When the Eagles have the ball:

This matchup certainly won’t dominate the headlines in the same way that Brady vs the Eagles’ pass rush will, but may prove to be just as intriguing. The Eagles’ offense has the potential to be a scary unit for Matt Patricia and the Patriots’ D, and with Nick Foles under center instead of injured Carson Wentz, who knows what kind of looks the Eagles will come out with. Any concerns of a huge regression under Foles were answered a week ago, when Foles threw for over 300 yards and 3 touchdowns against one of the league’s top defenses. But can Foles keep it up against New England? The answer might be yes- the Pats have been inconsistent all year on defense, and if Jay Ajayi and LeGarrette Blount can keep up pressure on the ground, that might open Foles up for a big game. Of course, Bill Belichick might also call up his college roommate Cthulu for some gameday voodoo, but we can’t exactly predict that, now can we.

Prediction

What I’m rooting for is a giant meteor. Or maybe the broadcast gets cancelled and we just get a bunch of How I Met Your Mother reruns. But you can’t always get what you want.

But if you try sometimes, you just might find you get a ballgame. And I fully expect this one to be competitive. I think that the Eagles will come out hot, getting pressure on Brady and committing to the run game. I see them taking a lead into halftime and maybe even into the fourth quarter.

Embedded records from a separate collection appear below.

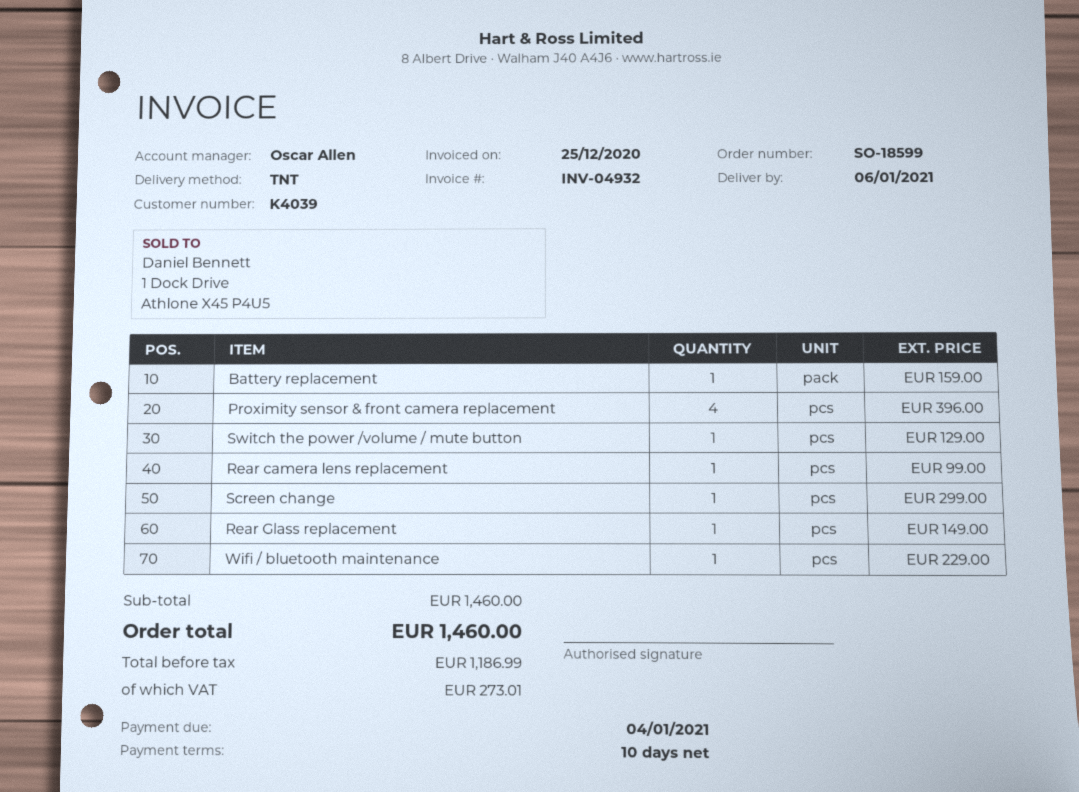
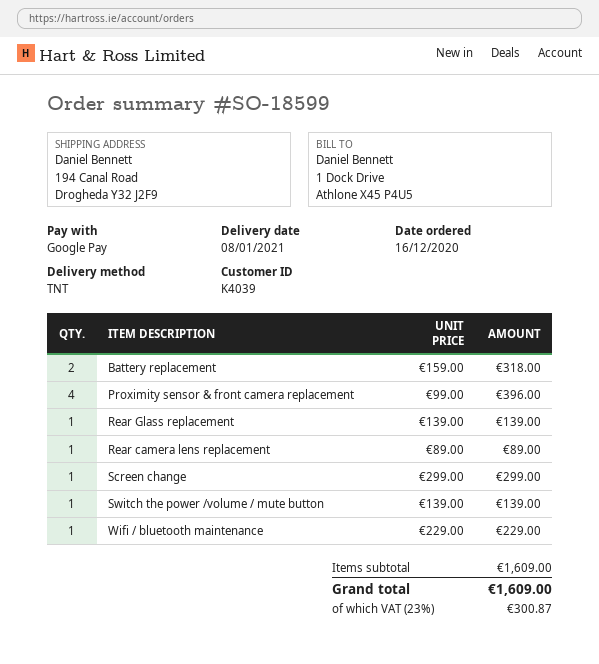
delivery date: 2021-01-06 -> 2021-01-08
Battery replacement: 1 for 159.00 -> 2 for 318.00
Switch the power /volume / mute button: 1 for 129.00 -> 1 for 139.00
Rear camera lens replacement: 1 for 99.00 -> 1 for 89.00
Rear Glass replacement: 1 for 149.00 -> 1 for 139.00
subtotal: 1460.00 -> 1609.00
tax: 273.01 -> 300.87
total: 1460.00 -> 1609.00

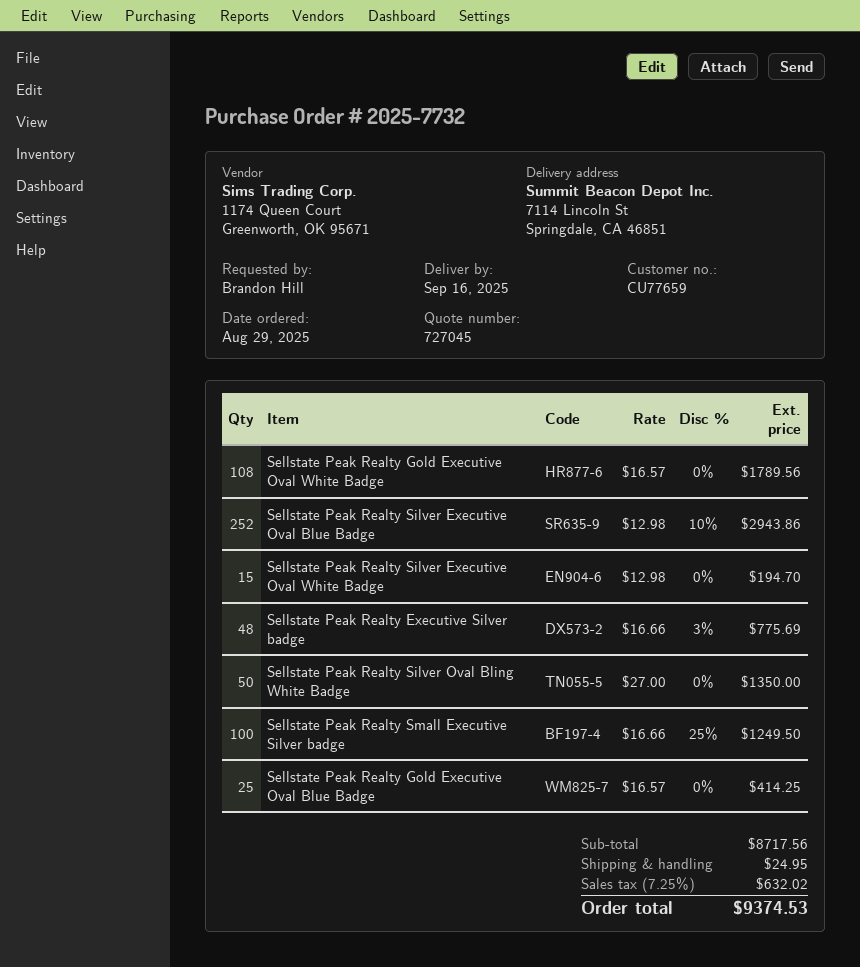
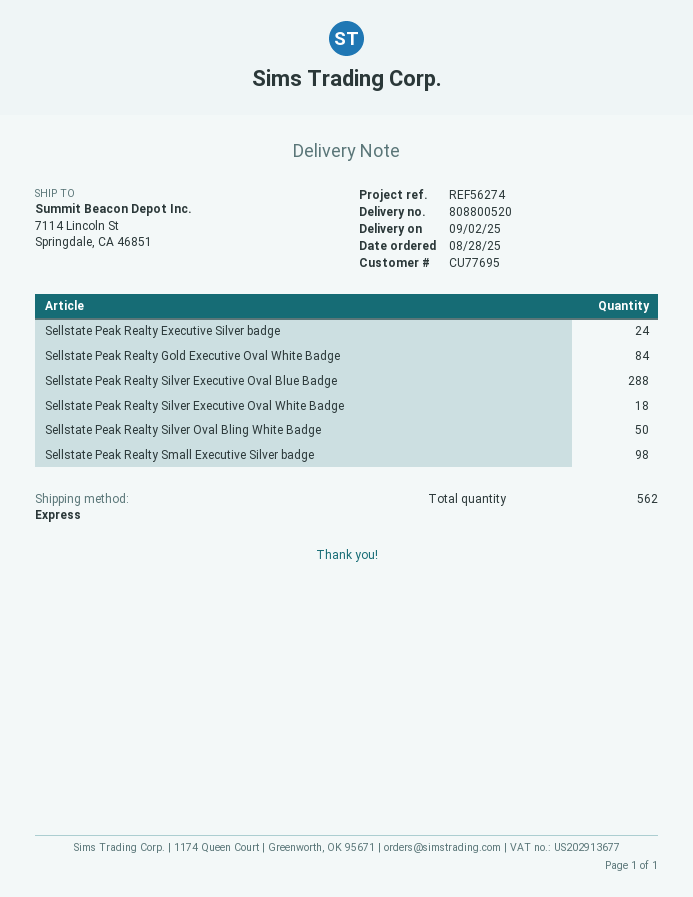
order date: 2025-08-29 -> 2025-08-28
delivery date: 2025-09-16 -> 2025-09-02
customer number: CU77659 -> CU77695
Sellstate Peak Realty Gold Executive Oval White Badge: 108 -> 84
Sellstate Peak Realty Silver Executive Oval Blue Badge: 252 -> 288
Sellstate Peak Realty Silver Executive Oval White Badge: 15 -> 18
Sellstate Peak Realty Executive Silver badge: 48 -> 24
Sellstate Peak Realty Small Executive Silver badge: 100 -> 98
Sellstate Peak Realty Gold Executive Oval Blue Badge: 25 -> none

That being said, I don’t see Brady and Belichick losing this one. They’ll find some way to turn a lacrosse player into a national treasure, and win it at the last second. Brady will become so much of a GOAT that he starts chewing turf, and Belichick will be so overcome that he’ll curve the corners of his mouth up, imperceptibly of course.

And who knows? Maybe Justin Timberlake will reveal his own nipple this time around. Wouldn’t that be fun?